What you have to do: Once the pictures are set aside, retype the remaining entries exactly.

Collected data
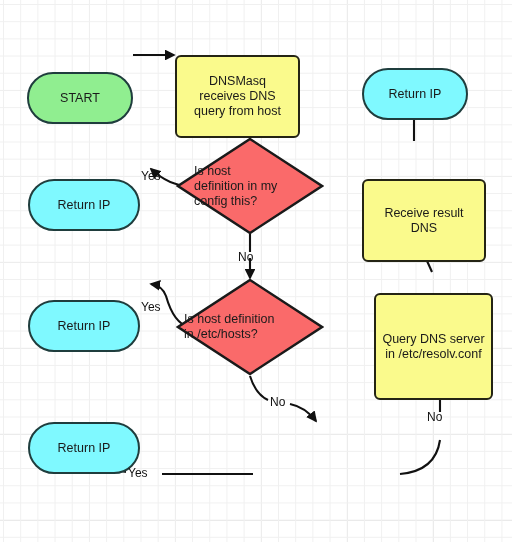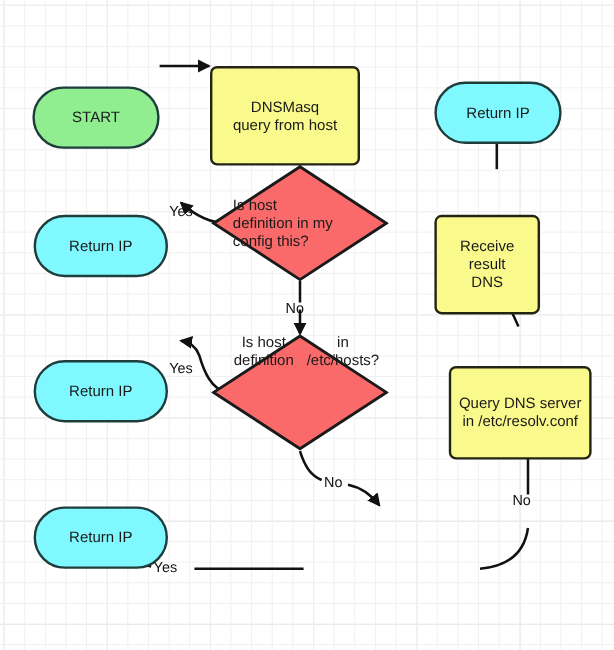--- a/index.html
+++ b/index.html
@@ -127,20 +127,21 @@
 
     <path d="M 414 141 L 414 78" stroke="#111111" stroke-width="2.1" fill="none" marker-end="url(#arrow)"></path>
   </svg>
 
   <div class="node terminator start-node" style="left:27px; top:29px; width:106px; height:52px;">
     <span>START</span>
   </div>
 
   <div class="node process" style="left:175px; top:12px; width:125px; height:83px; flex-direction:column;">
     <span>DNSMasq</span>
+    <span>receives DNS</span>
     <span>query from host</span>
   </div>
 
   <div class="diamond-wrap" style="left:176px; top:137px; width:148px; height:98px;">
     <svg class="diamond-shape" viewBox="0 0 148 98" preserveAspectRatio="none">
       <polygon points="74,2 146,49 74,96 2,49" fill="#fa6a6a" stroke="#1a1a1a" stroke-width="2.4"></polygon>
     </svg>
     <div class="diamond-label" style="flex-direction:column;">
       <span>Is host</span>
       <span>definition in my</span>
@@ -149,41 +150,41 @@
   </div>
 
   <div class="node terminator return-node" style="left:28px; top:136px; width:112px; height:52px;">
     <span>Return IP</span>
   </div>
 
   <div class="diamond-wrap" style="left:176px; top:278px; width:148px; height:98px;">
     <svg class="diamond-shape" viewBox="0 0 148 98" preserveAspectRatio="none">
       <polygon points="74,2 146,49 74,96 2,49" fill="#fa6a6a" stroke="#1a1a1a" stroke-width="2.4"></polygon>
     </svg>
-    <div class="diamond-label" style="flex-direction:row; padding:0 8px;">
+    <div class="diamond-label" style="flex-direction:column; padding:0 8px;">
       <span>Is host definition</span>
       <span>in /etc/hosts?</span>
     </div>
   </div>
 
   <div class="node terminator return-node" style="left:28px; top:257px; width:112px; height:52px;">
     <span>Return IP</span>
   </div>
 
 
   <div class="node terminator return-node" style="left:28px; top:379px; width:112px; height:52px;">
     <span>Return IP</span>
   </div>
 
-  <div class="node process" style="left:374px; top:262px; width:119px; height:78px; flex-direction:column;">
+  <div class="node process" style="left:374px; top:250px; width:119px; height:107px; flex-direction:column;">
     <span>Query DNS server</span>
     <span>in /etc/resolv.conf</span>
   </div>
 
-  <div class="node process" style="left:362px; top:136px; width:88px; height:83px; flex-direction:column;">
+  <div class="node process" style="left:362px; top:136px; width:124px; height:83px; flex-direction:column;">
     <span>Receive result</span>
     <span>DNS</span>
   </div>
 
   <div class="node terminator return-node" style="left:362px; top:25px; width:106px; height:52px;">
     <span>Return IP</span>
   </div>
 
   <div class="edge-label" style="left:141px; top:169px;">Yes</div>
 

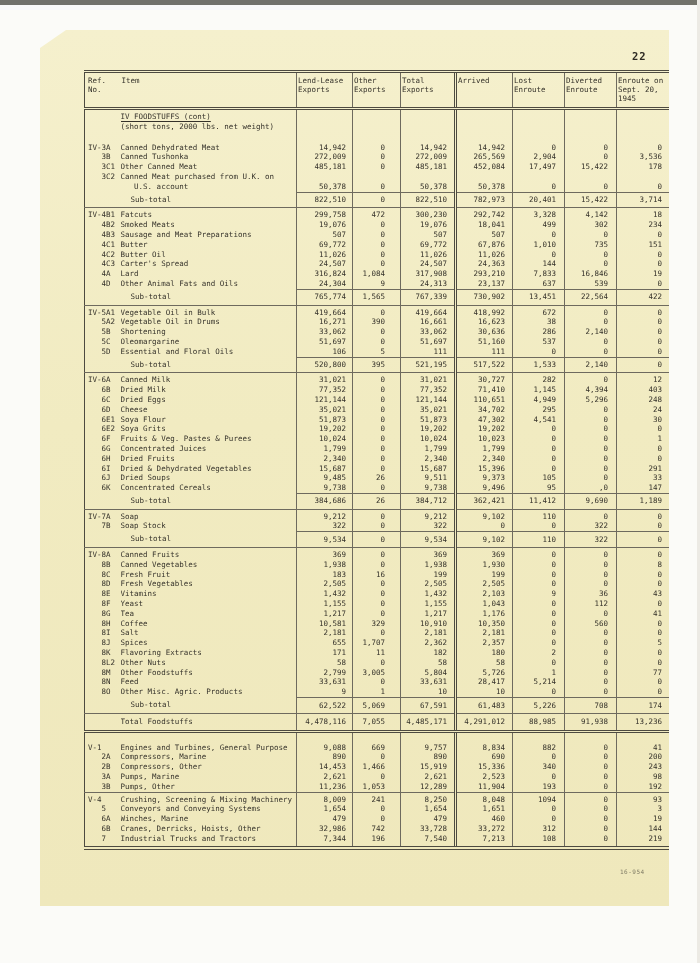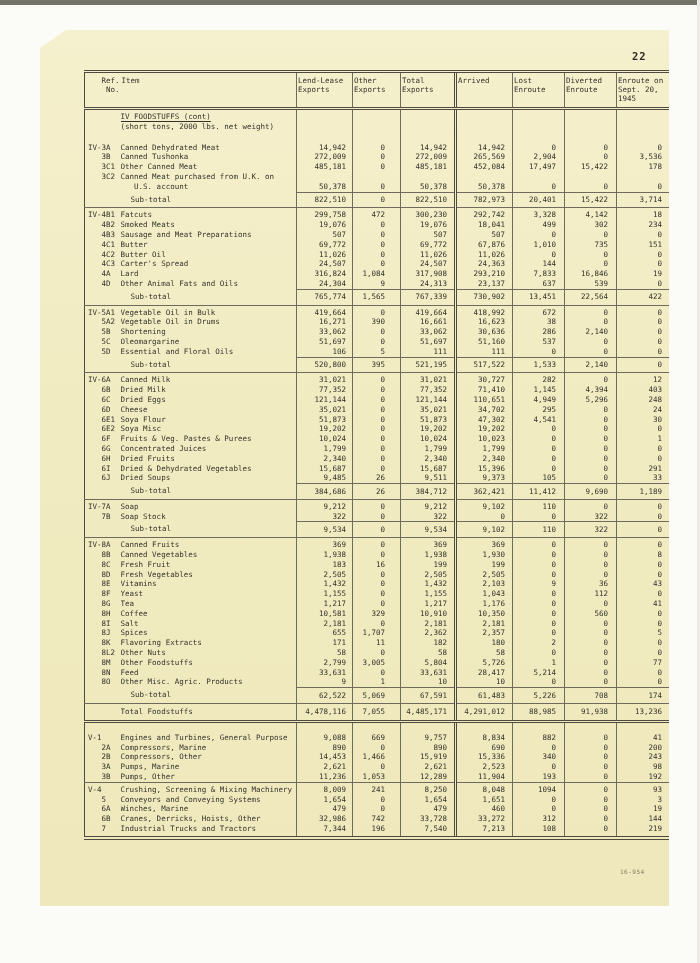--- a/index.html
+++ b/index.html
@@ -39,21 +39,21 @@
   }
   col.c-ref{width:36px;} col.c-item{width:176px;}
   col.c3{width:56px;} col.c4{width:48px;} col.c5{width:55px;}
   col.c6{width:57px;} col.c7{width:52px;} col.c8{width:52px;} col.c9{width:54px;}
   th,td{vertical-align:top;font-weight:normal;}
   thead th{
     border-top:3px double var(--heavy);
     border-bottom:3px double var(--heavy);
     padding:3px 1px 4px 1px;text-align:left;white-space:pre-line;line-height:9px;
   }
-  thead th.h-ref{text-align:right;padding-left:3px;}
+  thead th.h-ref{text-align:left;padding-left:3px;}
   
   th:nth-child(n+3),td:nth-child(n+3){border-left:1px solid var(--line);}
   th:nth-child(6),td:nth-child(6){border-left:3px double var(--heavy);}
   td{white-space:pre;overflow:hidden;}
   td.num{text-align:right;}
   td:nth-child(3){padding-right:6px;}
   td:nth-child(4){padding-right:15px;}
   td:nth-child(5){padding-right:7px;}
   td:nth-child(6){padding-right:7px;}
   td:nth-child(7){padding-right:8px;}
@@ -424,21 +424,21 @@
           <td class="num">51,873</td>
           <td class="num">0</td>
           <td class="num">51,873</td>
           <td class="num">47,302</td>
           <td class="num">4,541</td>
           <td class="num">0</td>
           <td class="num">30</td>
         </tr>
         <tr>
           <td class="ref">   6E2</td>
-          <td class="item">Soya Misc</td>
+          <td class="item">Soya Grits</td>
           <td class="num">19,202</td>
           <td class="num">0</td>
           <td class="num">19,202</td>
           <td class="num">19,202</td>
           <td class="num">0</td>
           <td class="num">0</td>
           <td class="num">0</td>
         </tr>
         <tr>
           <td class="ref">   6F</td>
@@ -487,20 +487,31 @@
         <tr>
           <td class="ref">   6J</td>
           <td class="item">Dried Soups</td>
           <td class="num">9,485</td>
           <td class="num">26</td>
           <td class="num">9,511</td>
           <td class="num">9,373</td>
           <td class="num">105</td>
           <td class="num">0</td>
           <td class="num">33</td>
+        </tr>
+        <tr>
+          <td class="ref">   6K</td>
+          <td class="item">Concentrated Cereals</td>
+          <td class="num">9,738</td>
+          <td class="num">0</td>
+          <td class="num">9,738</td>
+          <td class="num">9,496</td>
+          <td class="num">95</td>
+          <td class="num">,0</td>
+          <td class="num">147</td>
         </tr>
         <tr class="subtotal">
           <td class="ref"></td>
           <td class="item">Sub-total</td>
           <td class="num">384,686</td>
           <td class="num">26</td>
           <td class="num">384,712</td>
           <td class="num">362,421</td>
           <td class="num">11,412</td>
           <td class="num">9,690</td>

Written solution:
--- a/index.html
+++ b/index.html
@@ -127,20 +127,21 @@
 
     <path d="M 414 141 L 414 78" stroke="#111111" stroke-width="2.1" fill="none" marker-end="url(#arrow)"></path>
   </svg>
 
   <div class="node terminator start-node" style="left:27px; top:29px; width:106px; height:52px;">
     <span>START</span>
   </div>
 
   <div class="node process" style="left:175px; top:12px; width:125px; height:83px; flex-direction:column;">
     <span>DNSMasq</span>
+    <span>receives DNS</span>
     <span>query from host</span>
   </div>
 
   <div class="diamond-wrap" style="left:176px; top:137px; width:148px; height:98px;">
     <svg class="diamond-shape" viewBox="0 0 148 98" preserveAspectRatio="none">
       <polygon points="74,2 146,49 74,96 2,49" fill="#fa6a6a" stroke="#1a1a1a" stroke-width="2.4"></polygon>
     </svg>
     <div class="diamond-label" style="flex-direction:column;">
       <span>Is host</span>
       <span>definition in my</span>
@@ -149,41 +150,41 @@
   </div>
 
   <div class="node terminator return-node" style="left:28px; top:136px; width:112px; height:52px;">
     <span>Return IP</span>
   </div>
 
   <div class="diamond-wrap" style="left:176px; top:278px; width:148px; height:98px;">
     <svg class="diamond-shape" viewBox="0 0 148 98" preserveAspectRatio="none">
       <polygon points="74,2 146,49 74,96 2,49" fill="#fa6a6a" stroke="#1a1a1a" stroke-width="2.4"></polygon>
     </svg>
-    <div class="diamond-label" style="flex-direction:row; padding:0 8px;">
+    <div class="diamond-label" style="flex-direction:column; padding:0 8px;">
       <span>Is host definition</span>
       <span>in /etc/hosts?</span>
     </div>
   </div>
 
   <div class="node terminator return-node" style="left:28px; top:257px; width:112px; height:52px;">
     <span>Return IP</span>
   </div>
 
 
   <div class="node terminator return-node" style="left:28px; top:379px; width:112px; height:52px;">
     <span>Return IP</span>
   </div>
 
-  <div class="node process" style="left:374px; top:262px; width:119px; height:78px; flex-direction:column;">
+  <div class="node process" style="left:374px; top:250px; width:119px; height:107px; flex-direction:column;">
     <span>Query DNS server</span>
     <span>in /etc/resolv.conf</span>
   </div>
 
-  <div class="node process" style="left:362px; top:136px; width:88px; height:83px; flex-direction:column;">
+  <div class="node process" style="left:362px; top:136px; width:124px; height:83px; flex-direction:column;">
     <span>Receive result</span>
     <span>DNS</span>
   </div>
 
   <div class="node terminator return-node" style="left:362px; top:25px; width:106px; height:52px;">
     <span>Return IP</span>
   </div>
 
   <div class="edge-label" style="left:141px; top:169px;">Yes</div>
 

--- a/index.html
+++ b/index.html
@@ -39,21 +39,21 @@
   }
   col.c-ref{width:36px;} col.c-item{width:176px;}
   col.c3{width:56px;} col.c4{width:48px;} col.c5{width:55px;}
   col.c6{width:57px;} col.c7{width:52px;} col.c8{width:52px;} col.c9{width:54px;}
   th,td{vertical-align:top;font-weight:normal;}
   thead th{
     border-top:3px double var(--heavy);
     border-bottom:3px double var(--heavy);
     padding:3px 1px 4px 1px;text-align:left;white-space:pre-line;line-height:9px;
   }
-  thead th.h-ref{text-align:right;padding-left:3px;}
+  thead th.h-ref{text-align:left;padding-left:3px;}
   
   th:nth-child(n+3),td:nth-child(n+3){border-left:1px solid var(--line);}
   th:nth-child(6),td:nth-child(6){border-left:3px double var(--heavy);}
   td{white-space:pre;overflow:hidden;}
   td.num{text-align:right;}
   td:nth-child(3){padding-right:6px;}
   td:nth-child(4){padding-right:15px;}
   td:nth-child(5){padding-right:7px;}
   td:nth-child(6){padding-right:7px;}
   td:nth-child(7){padding-right:8px;}
@@ -424,21 +424,21 @@
           <td class="num">51,873</td>
           <td class="num">0</td>
           <td class="num">51,873</td>
           <td class="num">47,302</td>
           <td class="num">4,541</td>
           <td class="num">0</td>
           <td class="num">30</td>
         </tr>
         <tr>
           <td class="ref">   6E2</td>
-          <td class="item">Soya Misc</td>
+          <td class="item">Soya Grits</td>
           <td class="num">19,202</td>
           <td class="num">0</td>
           <td class="num">19,202</td>
           <td class="num">19,202</td>
           <td class="num">0</td>
           <td class="num">0</td>
           <td class="num">0</td>
         </tr>
         <tr>
           <td class="ref">   6F</td>
@@ -487,20 +487,31 @@
         <tr>
           <td class="ref">   6J</td>
           <td class="item">Dried Soups</td>
           <td class="num">9,485</td>
           <td class="num">26</td>
           <td class="num">9,511</td>
           <td class="num">9,373</td>
           <td class="num">105</td>
           <td class="num">0</td>
           <td class="num">33</td>
+        </tr>
+        <tr>
+          <td class="ref">   6K</td>
+          <td class="item">Concentrated Cereals</td>
+          <td class="num">9,738</td>
+          <td class="num">0</td>
+          <td class="num">9,738</td>
+          <td class="num">9,496</td>
+          <td class="num">95</td>
+          <td class="num">,0</td>
+          <td class="num">147</td>
         </tr>
         <tr class="subtotal">
           <td class="ref"></td>
           <td class="item">Sub-total</td>
           <td class="num">384,686</td>
           <td class="num">26</td>
           <td class="num">384,712</td>
           <td class="num">362,421</td>
           <td class="num">11,412</td>
           <td class="num">9,690</td>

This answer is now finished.